This notebook contains the scripts to download the annotations of landmarks of Archey's frogs from Zooniverse and modify them to train ML algorithms.

#Requirements

### Install required packages

We use the "panoptes_client" package to communicate with Zooniverse. If you don't have it installed, run the command below.

In [None]:
!pip install panoptes_client

### Load required libraries

Load generic libraries

In [None]:
import io
import zipfile
import json
import getpass
import pandas as pd
import numpy as np

from google.colab import drive
from datetime import date
from panoptes_client import (
    SubjectSet,
    Subject,
    Project,
    Panoptes,
) 

### Connect to Zooniverse

You need to specify your Zooniverse username and password. Uploading and downloading information from Zooniverse is only accessible to those user with access to the project.

In [None]:
# Your user name and password for Zooniverse. 
zoo_user = getpass.getpass('Enter your Zooniverse user')
zoo_pass = getpass.getpass('Enter your Zooniverse password')


# Connect to Zooniverse with your username and password
auth = Panoptes.connect(username=zoo_user, password=zoo_pass)

if not auth.logged_in:
    raise AuthenticationError("Your credentials are invalid. Please try again.")

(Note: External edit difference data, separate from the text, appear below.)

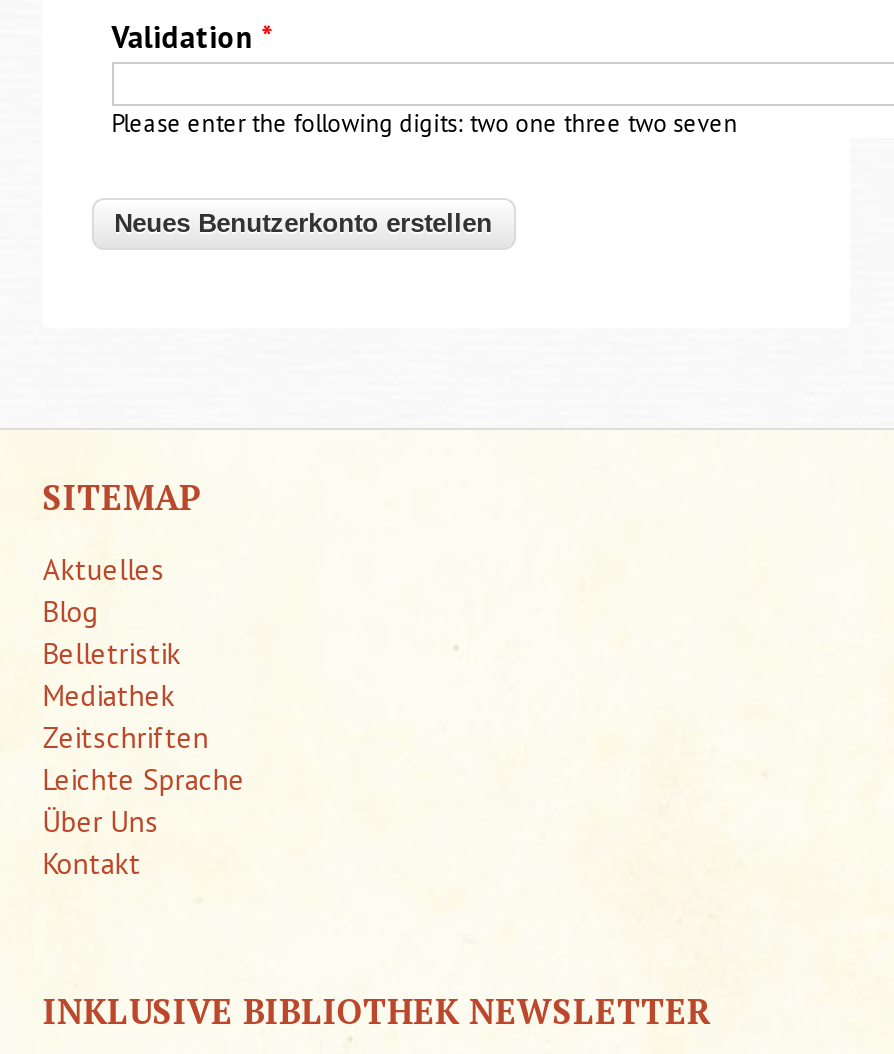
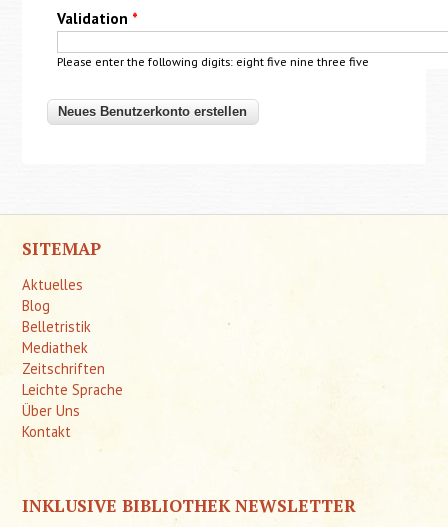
- Please enter the following digits: two one three two seven
+ Please enter the following digits: eight five nine three five
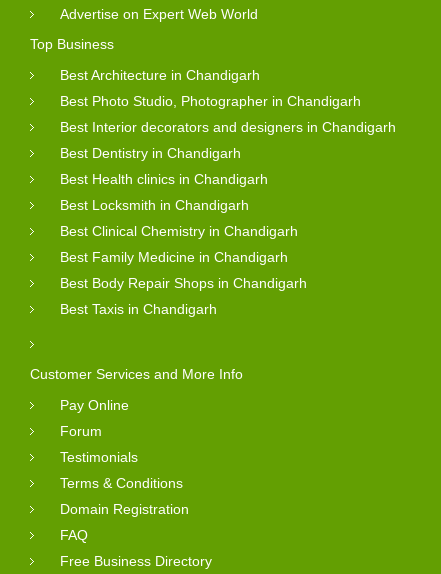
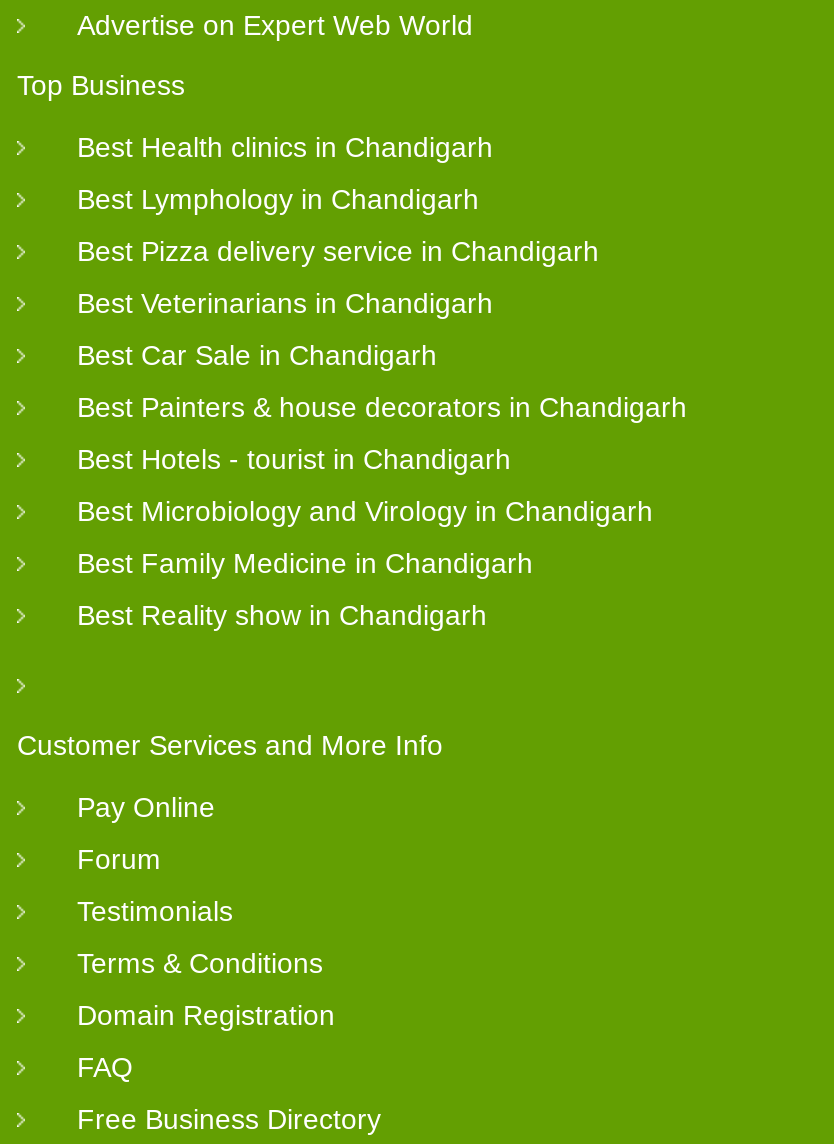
- Best Architecture in Chandigarh
- Best Photo Studio, Photographer in Chandigarh
- Best Interior decorators and designers in Chandigarh
- Best Dentistry in Chandigarh

moved up: Best Health clinics in Chandigarh

- Best Locksmith in Chandigarh
- Best Clinical Chemistry in Chandigarh
+ Best Lymphology in Chandigarh
+ Best Pizza delivery service in Chandigarh
+ Best Veterinarians in Chandigarh
+ Best Car Sale in Chandigarh
+ Best Painters & house decorators in Chandigarh
+ Best Hotels - tourist in Chandigarh
+ Best Microbiology and Virology in Chandigarh

moved down: Best Family Medicine in Chandigarh

- Best Body Repair Shops in Chandigarh
- Best Taxis in Chandigarh
+ Best Reality show in Chandigarh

# Connect to the Zooniverse project (our frog project # is 13355)
project = Project(13355)

#Download Zooniverse annotations

In [None]:
# Get the export classifications
export = project.get_export("classifications")

# Save the response as pandas data frame
classifications = pd.read_csv(
    io.StringIO(export.content.decode("utf-8")),
    usecols=[
             "user_name",
             "subject_ids",
             "subject_data",
             "classification_id",
             #"workflow_id",
             #"workflow_version",
             "annotations",
             ],
             )
# Convert JSON strings into Python dictionaries, providing access to key-value pairs.
classifications['annotations'] = [json.loads(q) for q in classifications.annotations]

# Flatten annotations
x =[]
y = []
label = []
classification_id = []

for i,row in classifications.iterrows():
  class_id = row['classification_id']
  
  for t in row['annotations']:
    # Select survey Task = T0
    if t['task'] == 'T0':
      if len(t['value']) > 0:
        for l in t['value']:
          x.append(l['x'])
          y.append(l['y'])
          label.append(l['tool_label'])
          classification_id.append(class_id)
      else:
        x.append('')
        y.append('')
        label.append('')
        classification_id.append(class_id)
    
# Combine all the annotations into a data frame
annotations = pd.concat([
                     pd.DataFrame(x, columns =['x']),
                     pd.DataFrame(y, columns =['y']),
                     pd.DataFrame(label, columns =['label']),
                     pd.DataFrame(classification_id, columns =['classification_id'])],
                    axis=1)

# Drop metadata and index columns from original df
classifications = classifications.drop(columns=["annotations"])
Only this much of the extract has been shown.